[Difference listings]
_ _ _ _ _ _ _

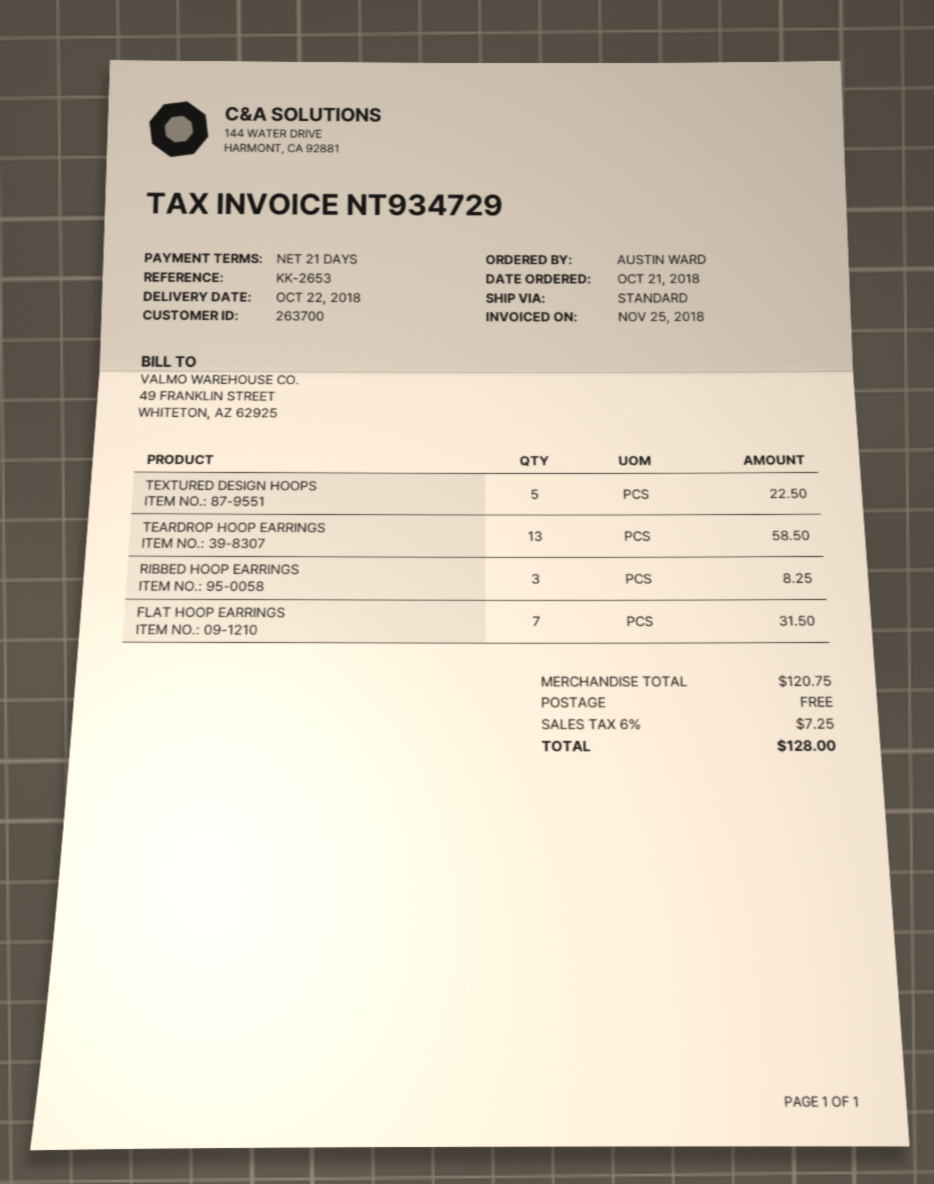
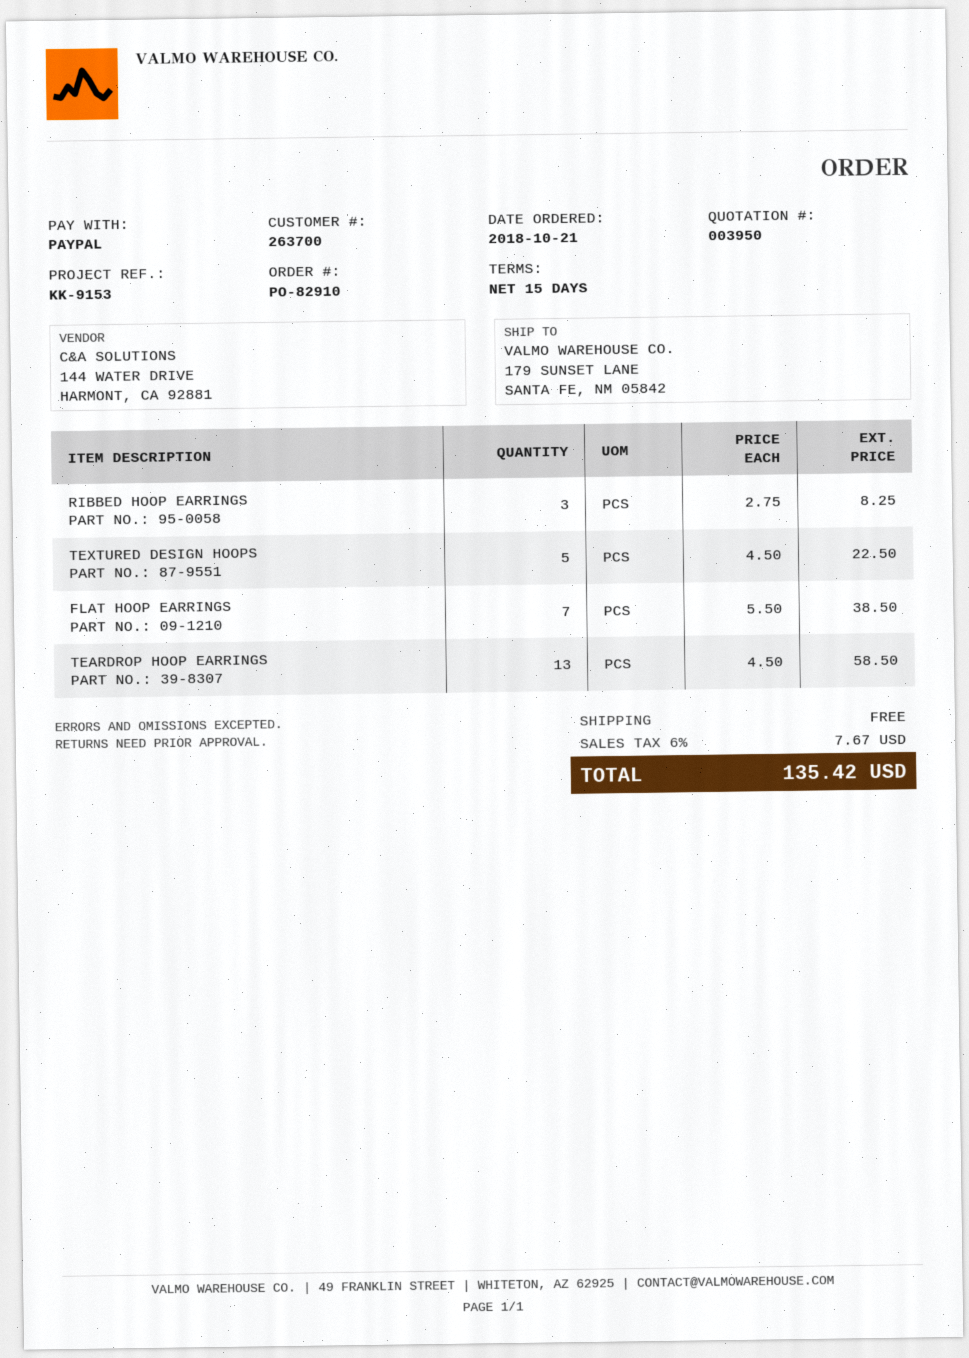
payment terms: 21 days -> 15 days
reference: KK-2653 -> KK-9153
FLAT HOOP EARRINGS: 7 for 31.50 -> 7 for 38.50
tax: 6% = 7.25 -> 6% = 7.67
total: 128.00 -> 135.42

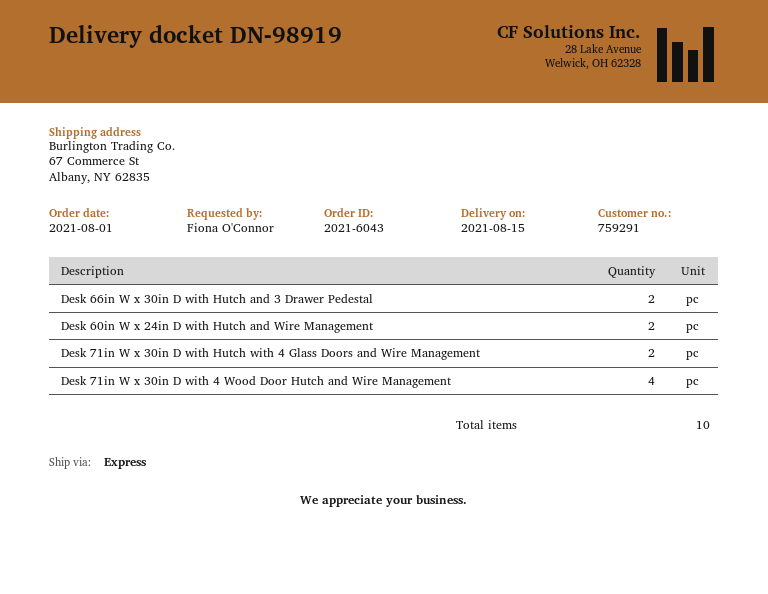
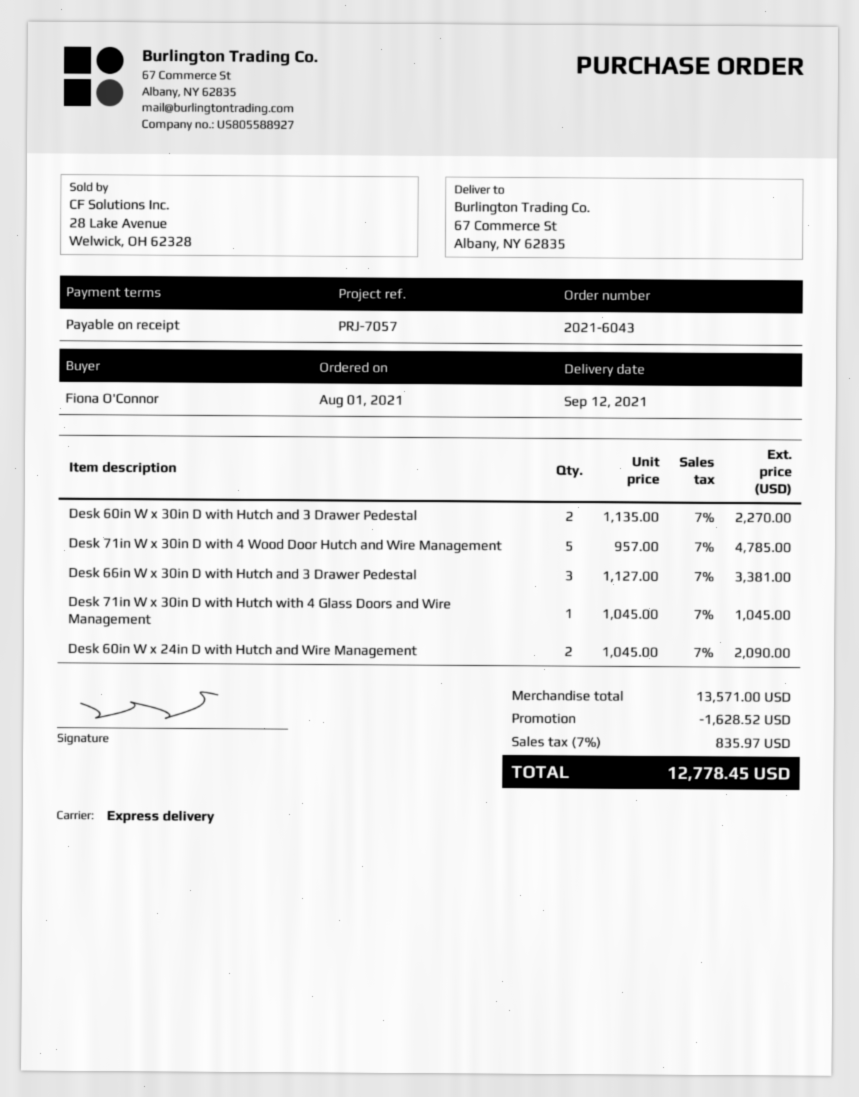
delivery date: 2021-08-15 -> 2021-09-12
Desk 66in W x 30in D with Hutch and 3 Drawer Pedestal: 2 -> 3
Desk 71in W x 30in D with Hutch with 4 Glass Doors and Wire Management: 2 -> 1
Desk 71in W x 30in D with 4 Wood Door Hutch and Wire Management: 4 -> 5
Desk 60in W x 30in D with Hutch and 3 Drawer Pedestal: none -> 2

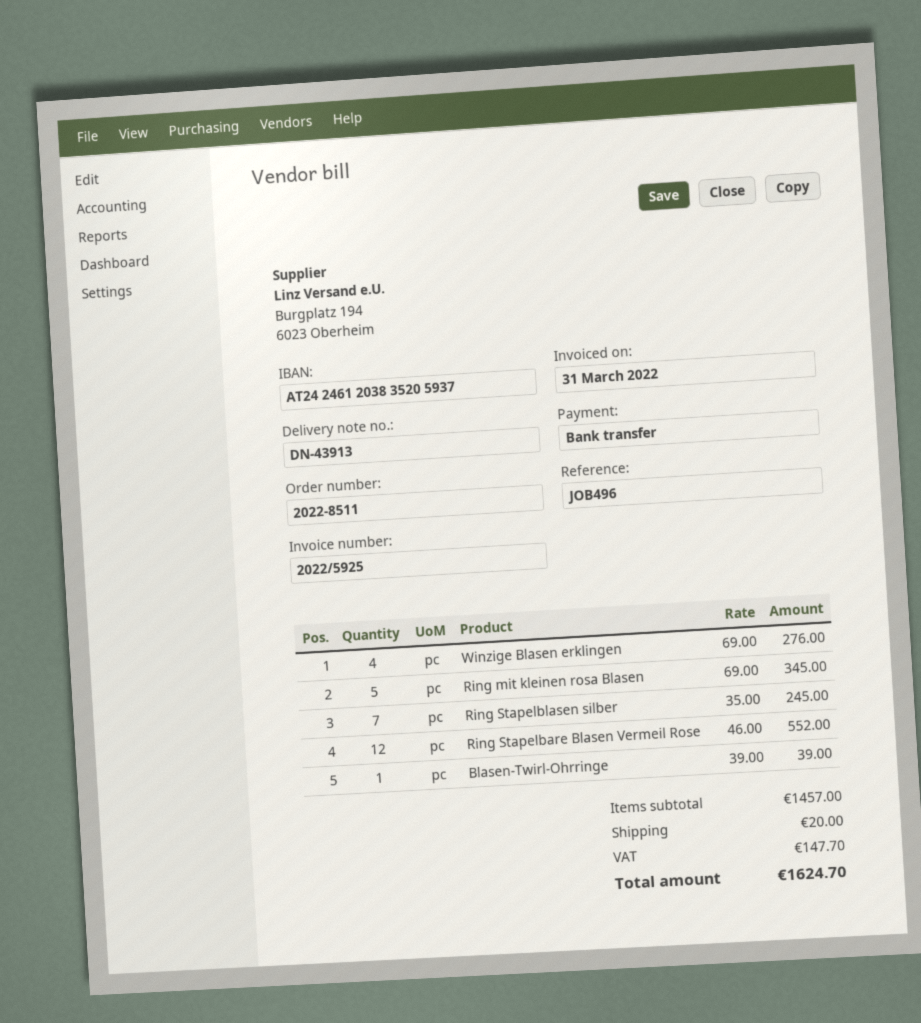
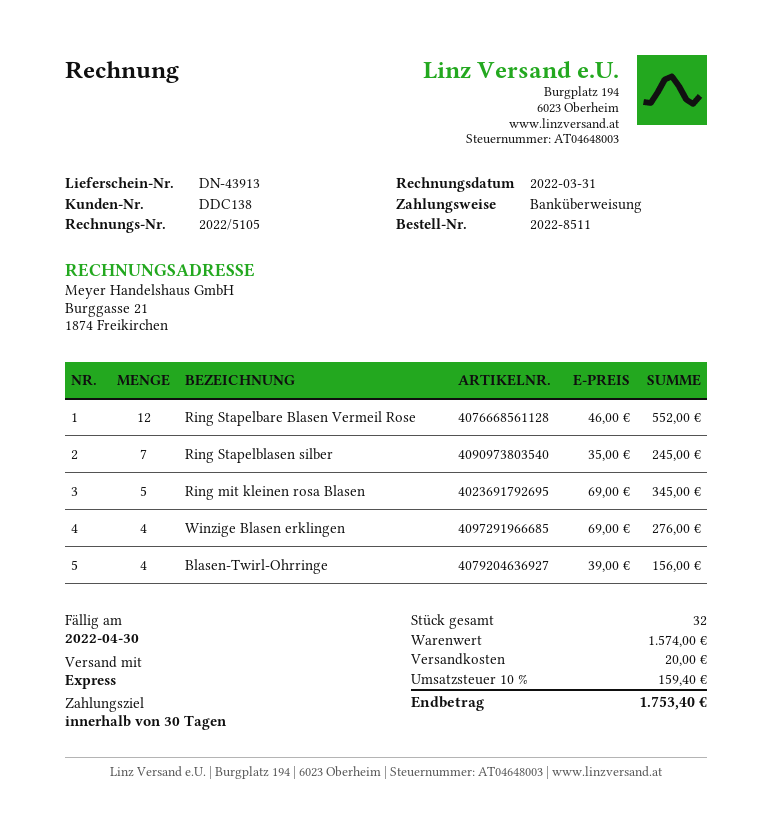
invoice number: 2022/5925 -> 2022/5105
Blasen-Twirl-Ohrringe: 1 x 39.00 = 39.00 -> 4 x 39.00 = 156.00
subtotal: 1457.00 -> 1574.00
tax: 147.70 -> 159.40
total: 1624.70 -> 1753.40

_ _ _ _ _ _ _

> Task statement
Look through the data above. Each line containing the word "with" needs to be copied.

> Response
Desk 66in W x 30in D with Hutch and 3 Drawer Pedestal: 2 -> 3
Desk 71in W x 30in D with Hutch with 4 Glass Doors and Wire Management: 2 -> 1
Desk 71in W x 30in D with 4 Wood Door Hutch and Wire Management: 4 -> 5
Desk 60in W x 30in D with Hutch and 3 Drawer Pedestal: none -> 2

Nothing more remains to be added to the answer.